What is expected
Find the line containing "Standard Ethernet Patch" in the data below, then output that line and each one after it exactly, with nothing else.

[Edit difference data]
= = =
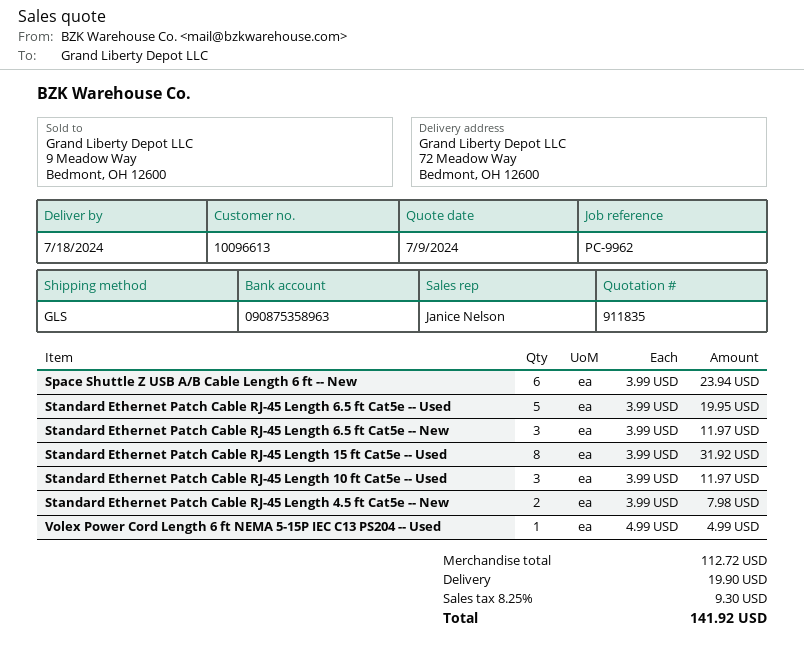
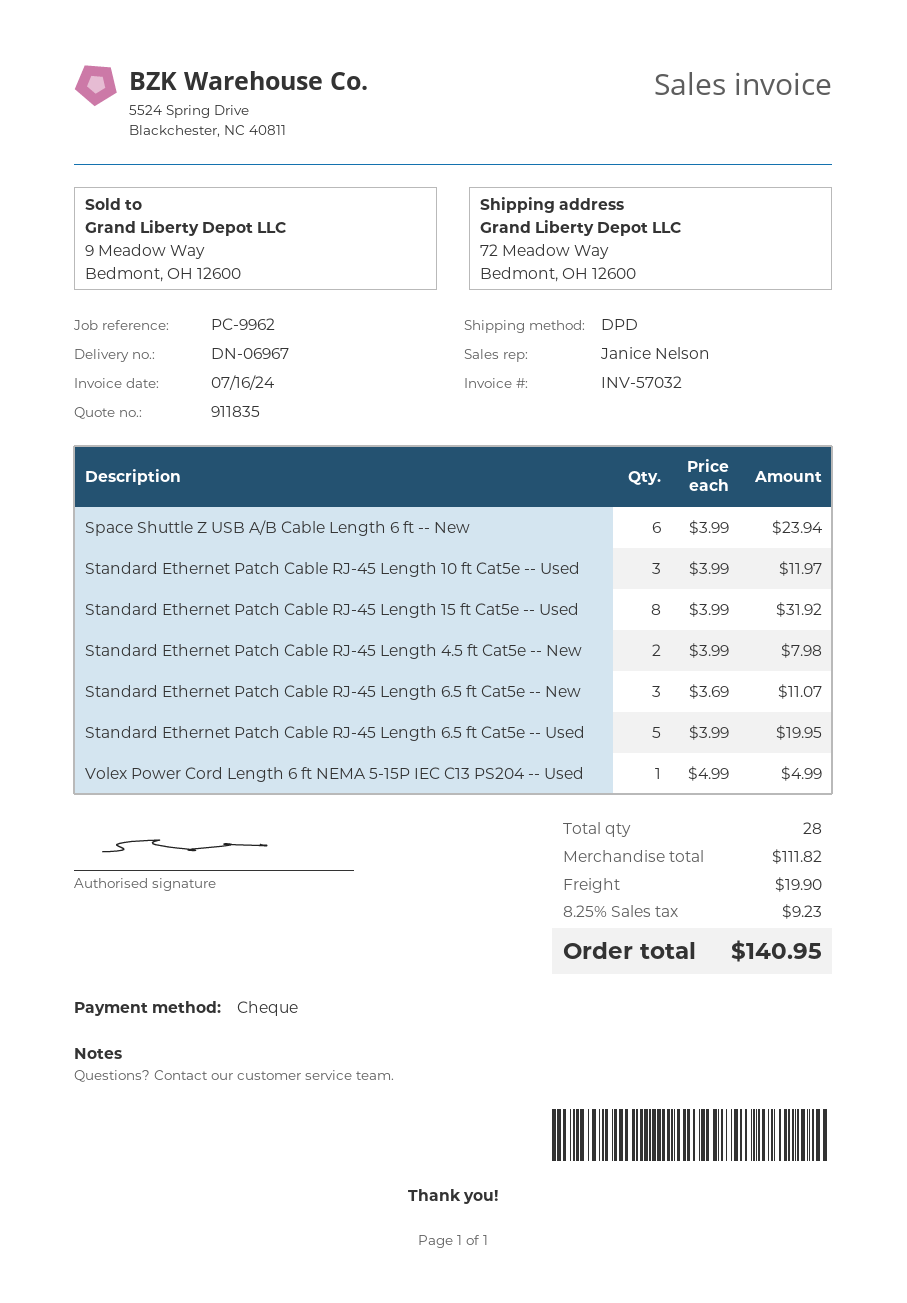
shipping method: GLS -> DPD
Standard Ethernet Patch Cable RJ-45 Length 6.5 ft Cat5e -- New: 3 x 3.99 = 11.97 -> 3 x 3.69 = 11.07
subtotal: 112.72 -> 111.82
tax: 8.25% = 9.30 -> 8.25% = 9.23
total: 141.92 -> 140.95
= = =
Result of the exercise
Standard Ethernet Patch Cable RJ-45 Length 6.5 ft Cat5e -- New: 3 x 3.99 = 11.97 -> 3 x 3.69 = 11.07
subtotal: 112.72 -> 111.82
tax: 8.25% = 9.30 -> 8.25% = 9.23
total: 141.92 -> 140.95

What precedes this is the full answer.